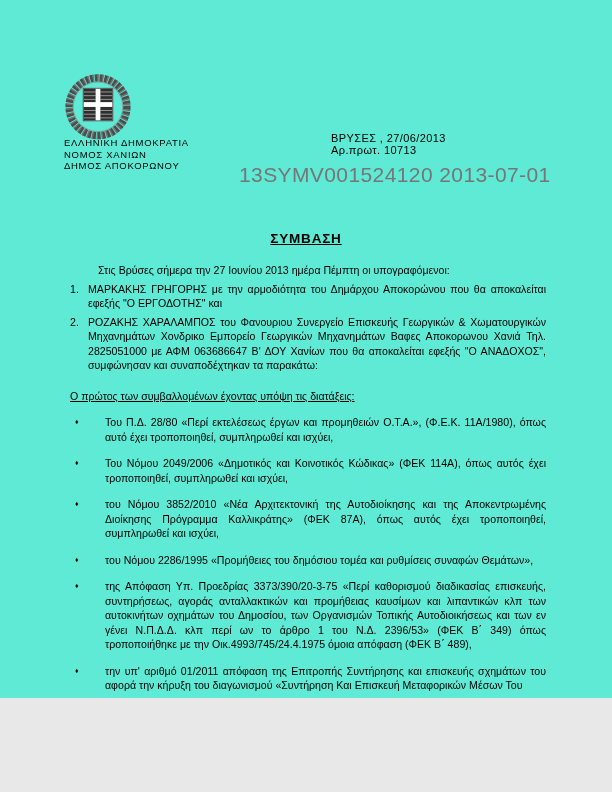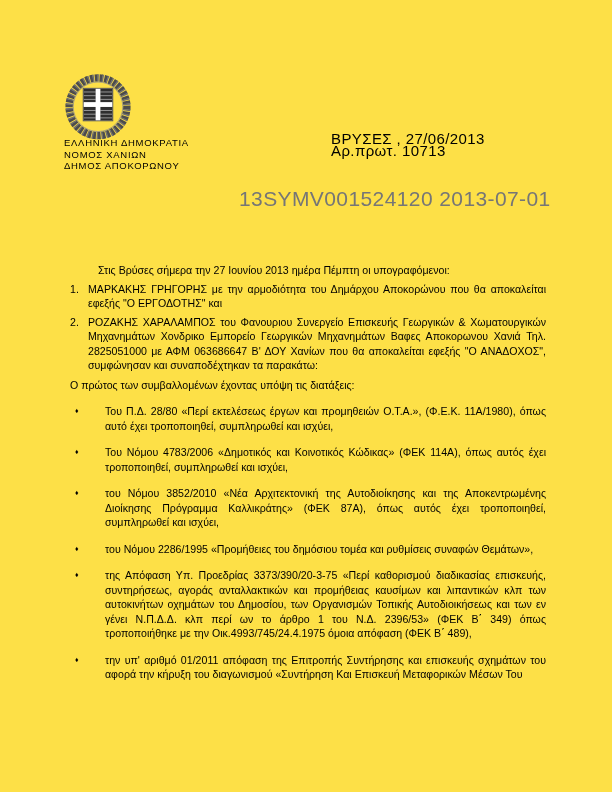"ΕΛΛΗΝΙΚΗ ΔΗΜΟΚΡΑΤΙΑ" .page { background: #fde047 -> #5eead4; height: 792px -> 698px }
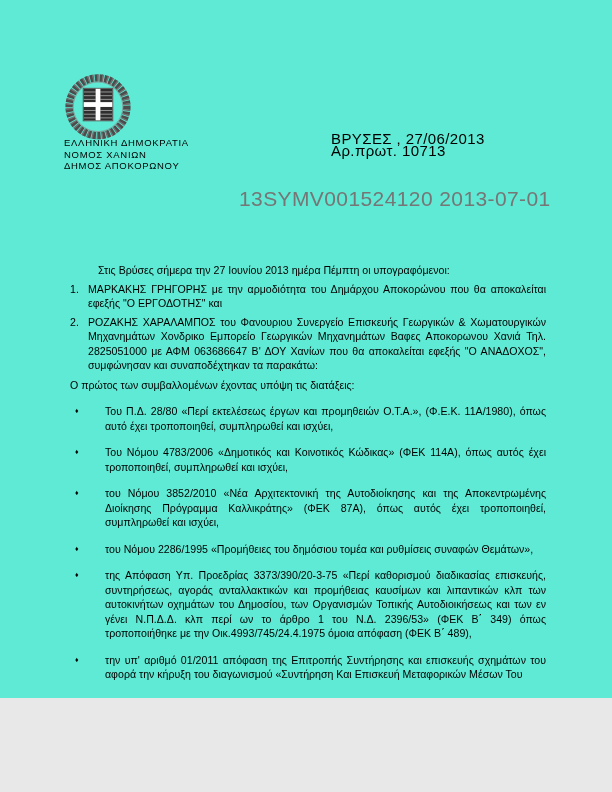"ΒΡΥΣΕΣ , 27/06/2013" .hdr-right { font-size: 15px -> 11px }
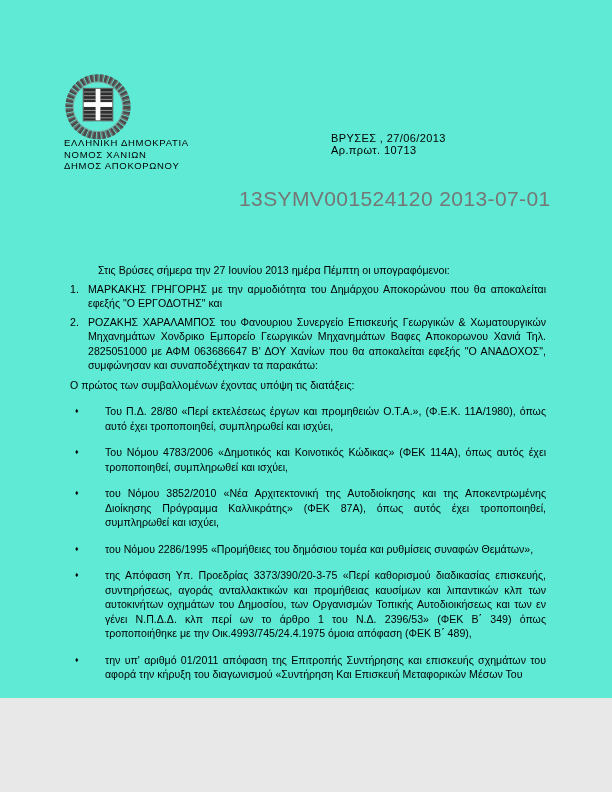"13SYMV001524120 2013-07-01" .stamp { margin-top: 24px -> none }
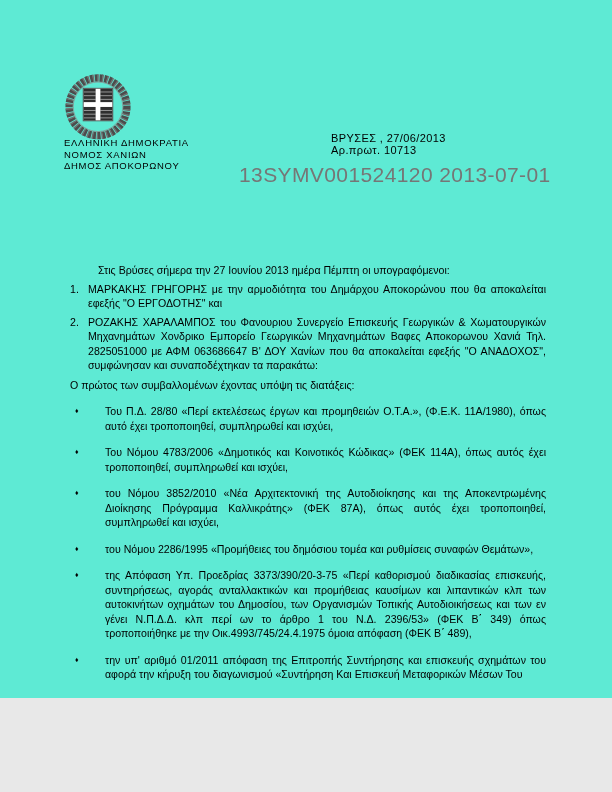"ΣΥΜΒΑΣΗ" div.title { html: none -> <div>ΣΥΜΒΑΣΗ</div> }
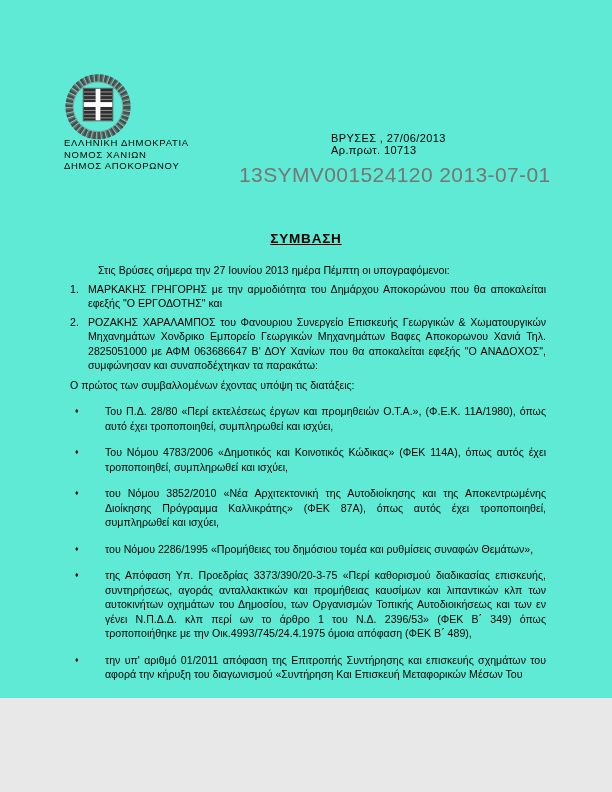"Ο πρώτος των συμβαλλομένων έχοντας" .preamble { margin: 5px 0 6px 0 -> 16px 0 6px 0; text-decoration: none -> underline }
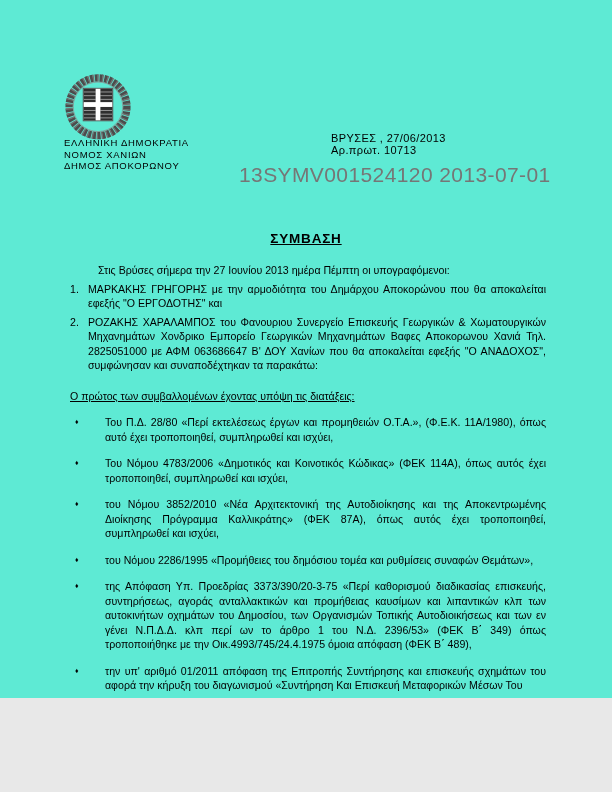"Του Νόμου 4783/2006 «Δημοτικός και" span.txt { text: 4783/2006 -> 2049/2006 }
^^^^
## Task instructions
The material should be returned verbatim, with all images omitted.

## Response to the task
"ΕΛΛΗΝΙΚΗ ΔΗΜΟΚΡΑΤΙΑ" .page { background: #fde047 -> #5eead4; height: 792px -> 698px }
"ΒΡΥΣΕΣ , 27/06/2013" .hdr-right { font-size: 15px -> 11px }
"13SYMV001524120 2013-07-01" .stamp { margin-top: 24px -> none }
"ΣΥΜΒΑΣΗ" div.title { html: none -> <div>ΣΥΜΒΑΣΗ</div> }
"Ο πρώτος των συμβαλλομένων έχοντας" .preamble { margin: 5px 0 6px 0 -> 16px 0 6px 0; text-decoration: none -> underline }
"Του Νόμου 4783/2006 «Δημοτικός και" span.txt { text: 4783/2006 -> 2049/2006 }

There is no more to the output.